I've visited the group before, but didn't have anything to contribute until now :)
I purchased my Kit-70 last year, but didn't get started on it until this week. It was actually supposed to be a Christmas present for my Aunt in London, but now it will have to be a birthday present instead (I'm kind of a slow knitter and have been sidetracked by other projects).
Once I reviewed the instructions, I found that I really loved the style and efficient 'beauty' of Japanese knitting patterns and the use of numeric 'sequences' to guide the knitter.
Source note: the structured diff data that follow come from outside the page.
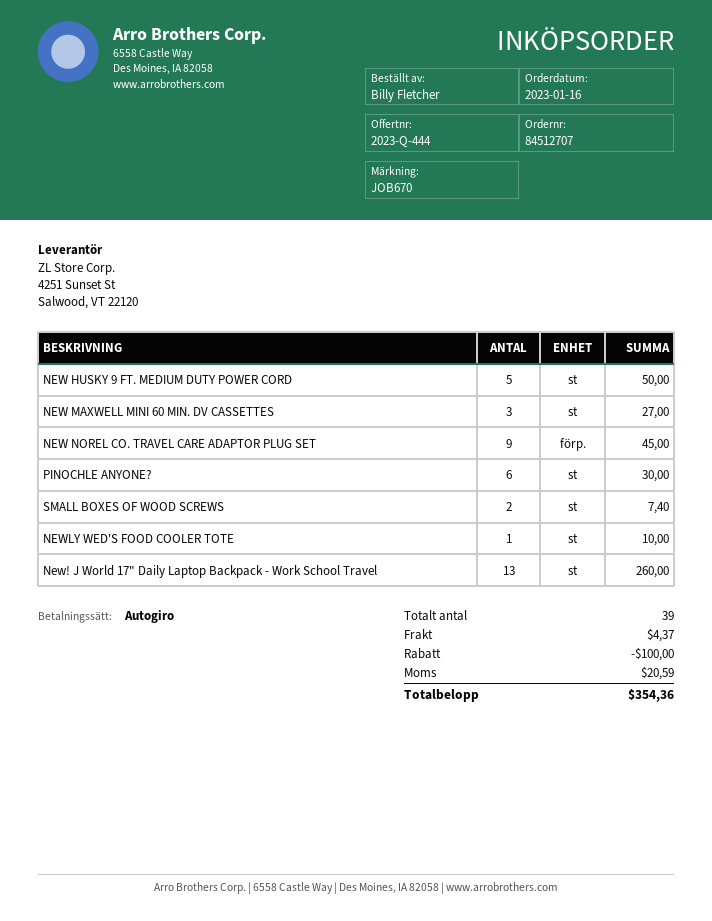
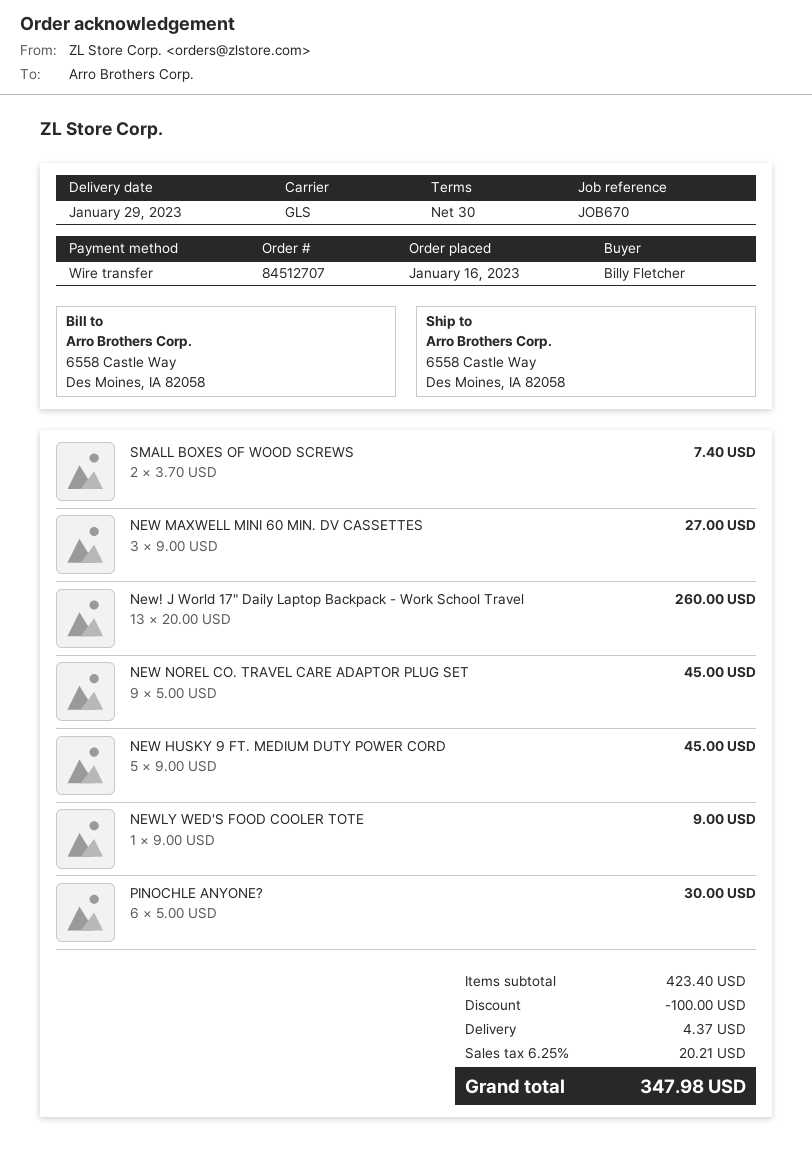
payment method: direct debit -> bank transfer
NEW HUSKY 9 FT. MEDIUM DUTY POWER CORD: 5 for 50.00 -> 5 for 45.00
NEWLY WED'S FOOD COOLER TOTE: 1 for 10.00 -> 1 for 9.00
tax: 20.59 -> 20.21
total: 354.36 -> 347.98

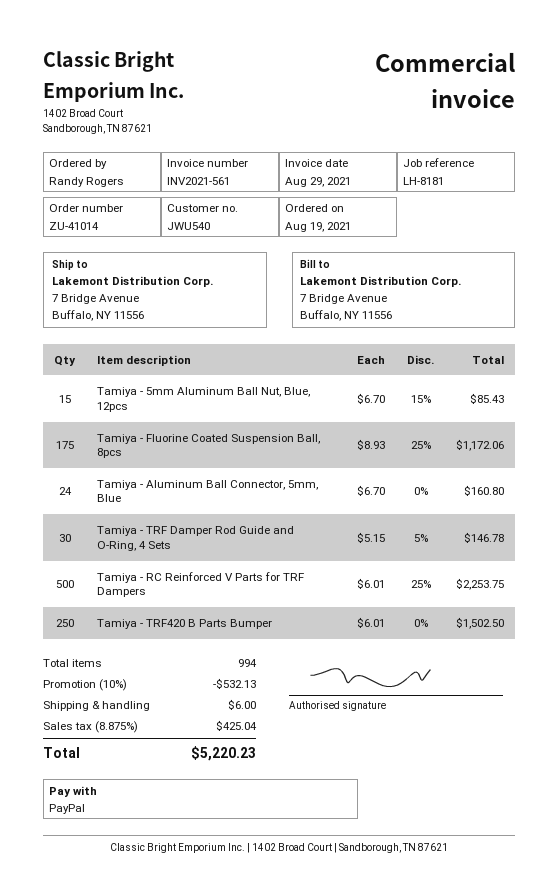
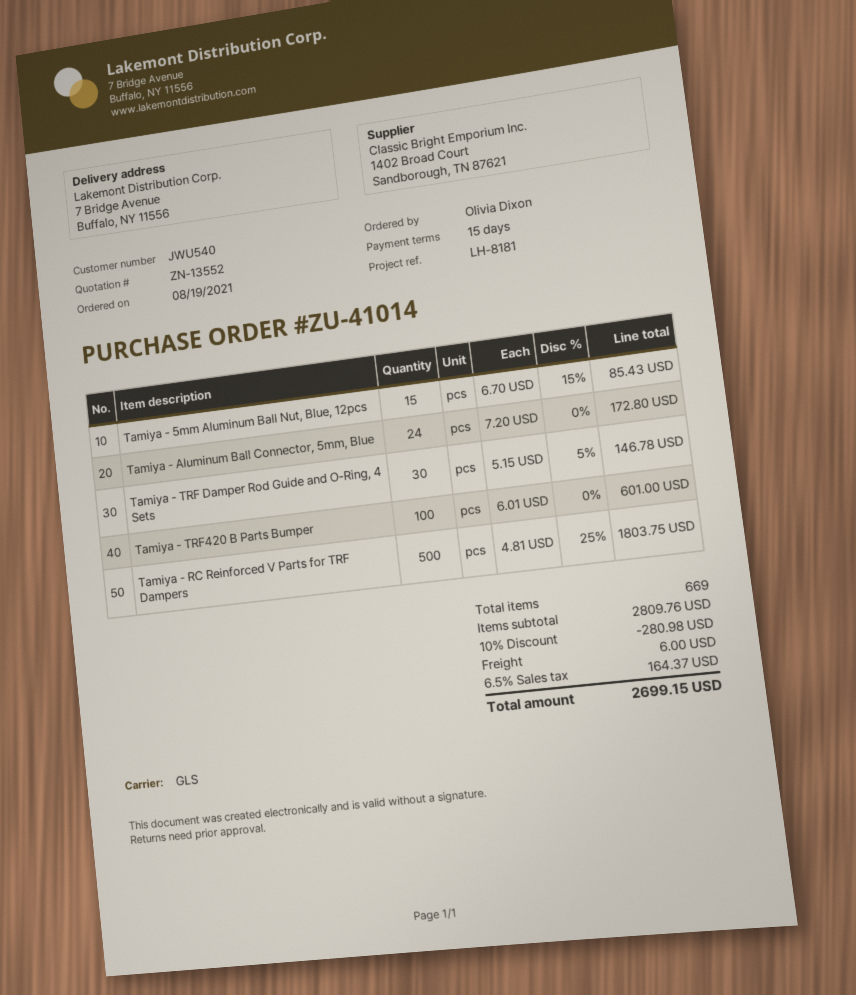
ordered by: Randy Rogers -> Olivia Dixon
Tamiya - Fluorine Coated Suspension Ball, 8pcs: 175 x 8.93 - 25% = 1172.06 -> none
Tamiya - Aluminum Ball Connector, 5mm, Blue: 24 x 6.70 = 160.80 -> 24 x 7.20 = 172.80
Tamiya - RC Reinforced V Parts for TRF Dampers: 500 x 6.01 - 25% = 2253.75 -> 500 x 4.81 - 25% = 1803.75
Tamiya - TRF420 B Parts Bumper: 250 x 6.01 = 1502.50 -> 100 x 6.01 = 601.00
total quantity: 994 -> 669
discount: 10% = 532.13 -> 10% = 280.98
tax: 8.875% = 425.04 -> 6.5% = 164.37
total: 5220.23 -> 2699.15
Since those numeric sequences were so different than what I'm used to working with, I decided to 'map out' the whole thing in Excel (I love my spreadsheets, plus Kirsten and a few other knitter's kept mentioning the irregularities in this pattern and I was scared to jump right in).
After inputting everything for the sweater's back panel, I zoomed out and noticed how wide it looked...
It was alarming!
Somehow, the shape was horizontally 'skewed', as if it were stretched lengthwise:
Since something was visibly wrong, I double checked the Habu schematic. All the measurements looked good and the illustration was drawn like it was supposed to fit a 'normal' adult human (not an orangutan with really long arms that drag on the ground).
Then, I decided to break out the calculator and dig deeper...
The instructions note that you should get a row gauge of:
18 rows = 4" (4.5 rpi - rows per inch)
On the schematic, they want you to achieve the following measurements WITH that gauge:
162 Rows = 26" (6.24 rpi)
100 Rows = 16" (6.25 rpi)
140 Rows = 22.4" (6.25 rpi)
Does anyone else see a conflict here?
It seems like the only way to get those measurements is to use a row gauge of 6.25 rpi or 25 rows per 4", making the correct gauge for this pattern 25 rows and 16 stitches per 4" square.
Here's what it looks like with the row gauge corrected:
At least now, I feel more confident casting on.
Hopefully, this is the only bug in the pattern?